- [Goal of the exercise] Please count the lines of the data that contain "standalone" and state only the total.

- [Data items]
- - - - -
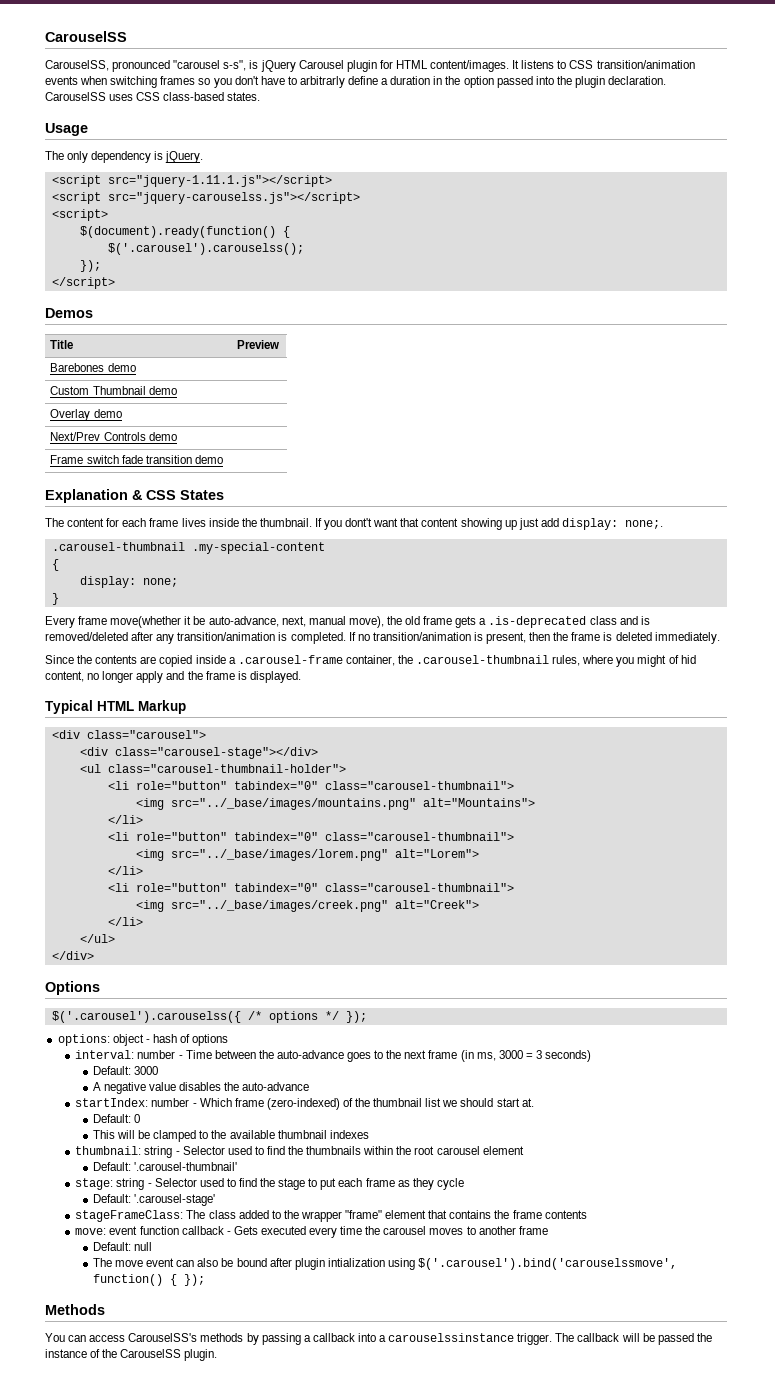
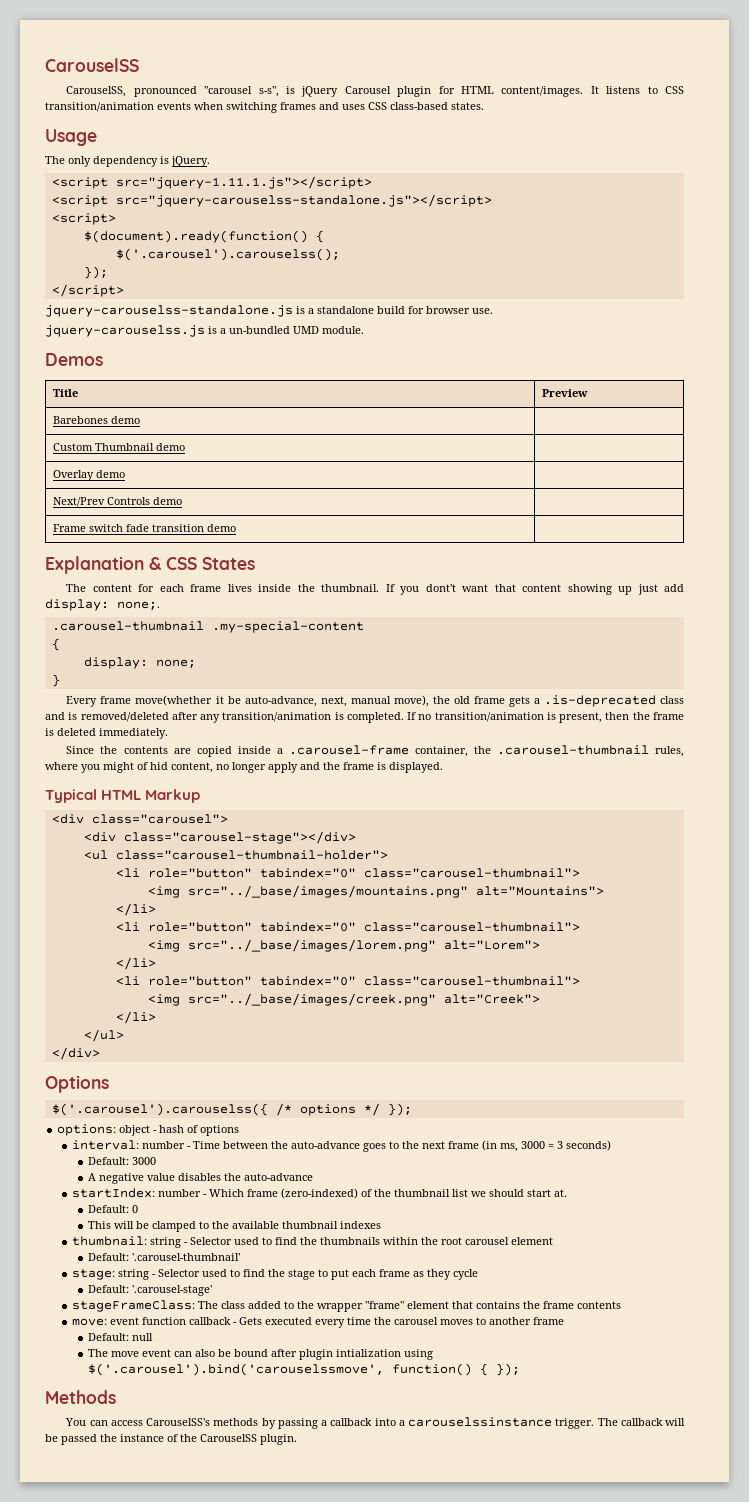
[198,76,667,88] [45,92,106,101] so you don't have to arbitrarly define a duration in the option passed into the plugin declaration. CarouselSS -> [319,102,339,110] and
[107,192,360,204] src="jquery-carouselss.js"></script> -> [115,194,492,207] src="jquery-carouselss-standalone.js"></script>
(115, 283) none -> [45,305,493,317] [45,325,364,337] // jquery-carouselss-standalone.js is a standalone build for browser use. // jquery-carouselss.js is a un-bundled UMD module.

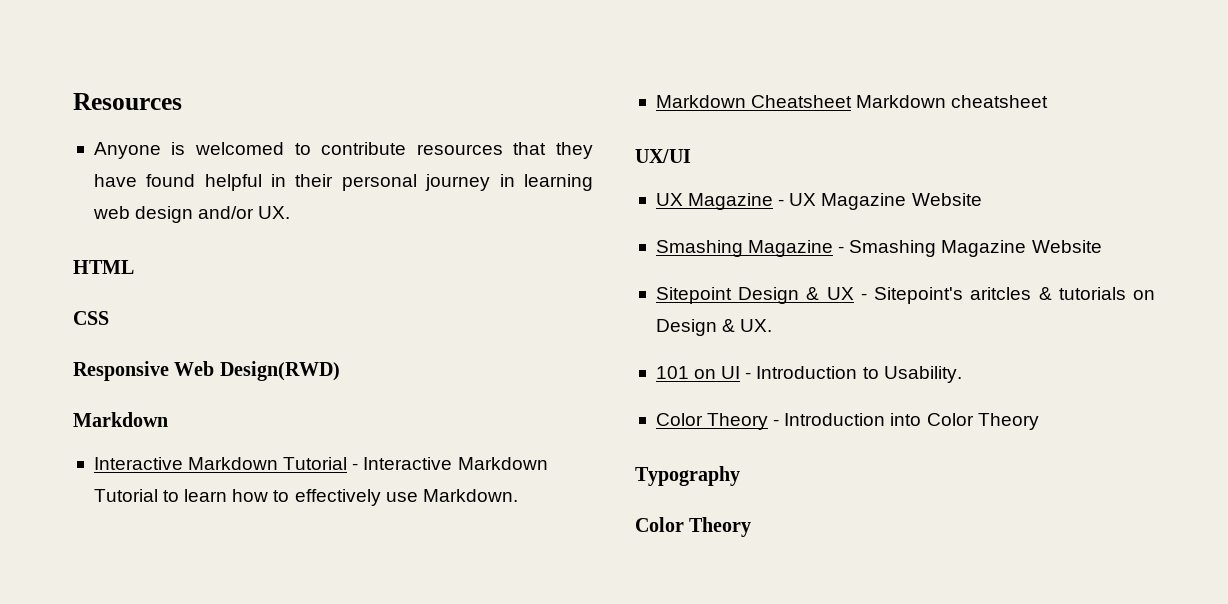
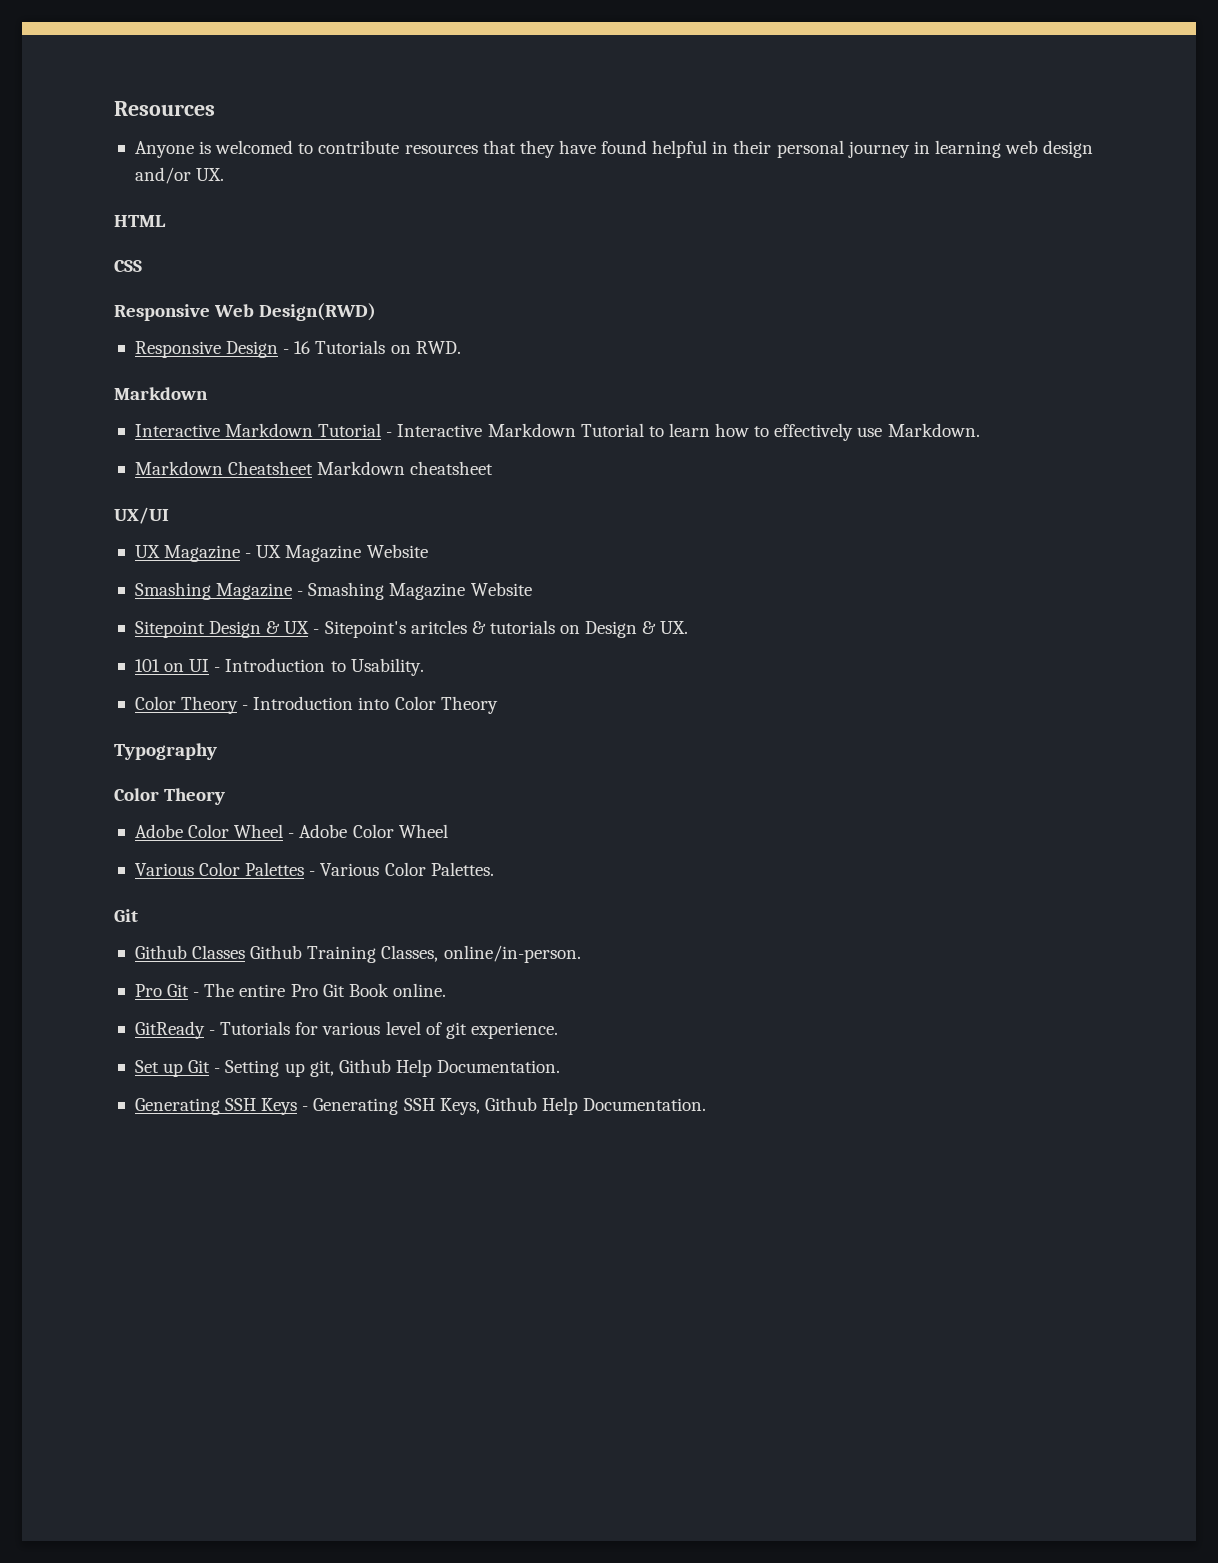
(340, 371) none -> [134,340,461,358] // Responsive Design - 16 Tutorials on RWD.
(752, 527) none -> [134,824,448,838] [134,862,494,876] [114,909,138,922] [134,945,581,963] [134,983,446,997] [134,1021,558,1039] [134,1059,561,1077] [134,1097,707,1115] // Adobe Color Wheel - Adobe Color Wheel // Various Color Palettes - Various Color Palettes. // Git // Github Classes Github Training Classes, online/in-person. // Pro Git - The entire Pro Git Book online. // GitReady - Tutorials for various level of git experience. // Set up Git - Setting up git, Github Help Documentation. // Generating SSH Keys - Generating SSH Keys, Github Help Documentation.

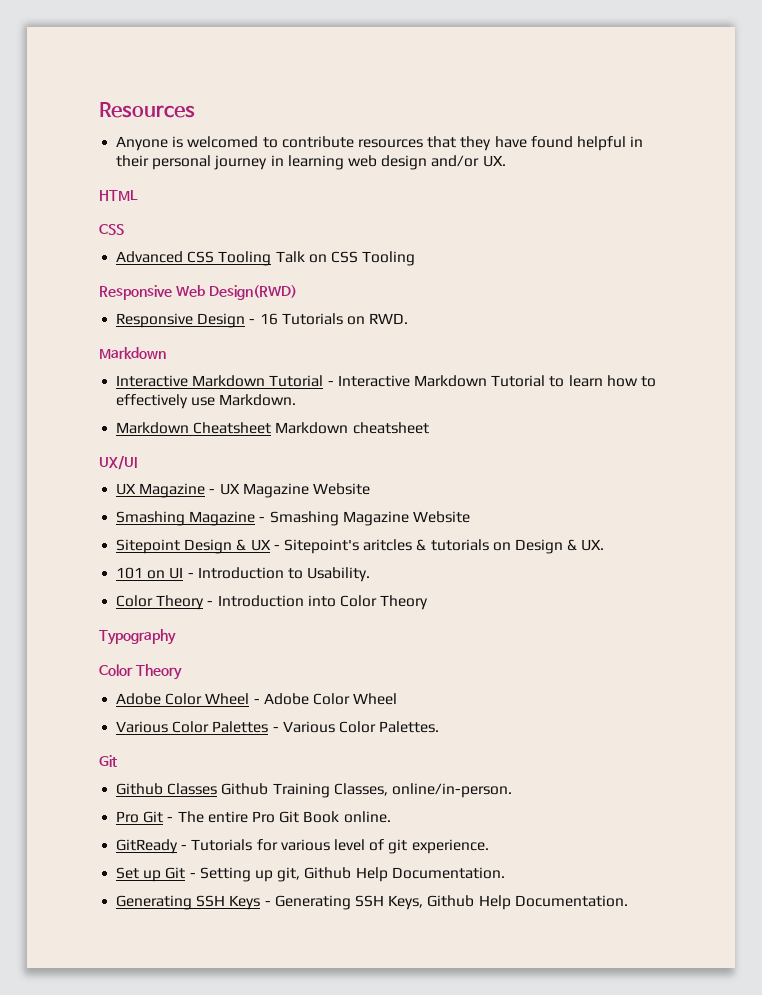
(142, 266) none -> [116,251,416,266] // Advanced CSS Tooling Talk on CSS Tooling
- - - - -
- [Answer area] 2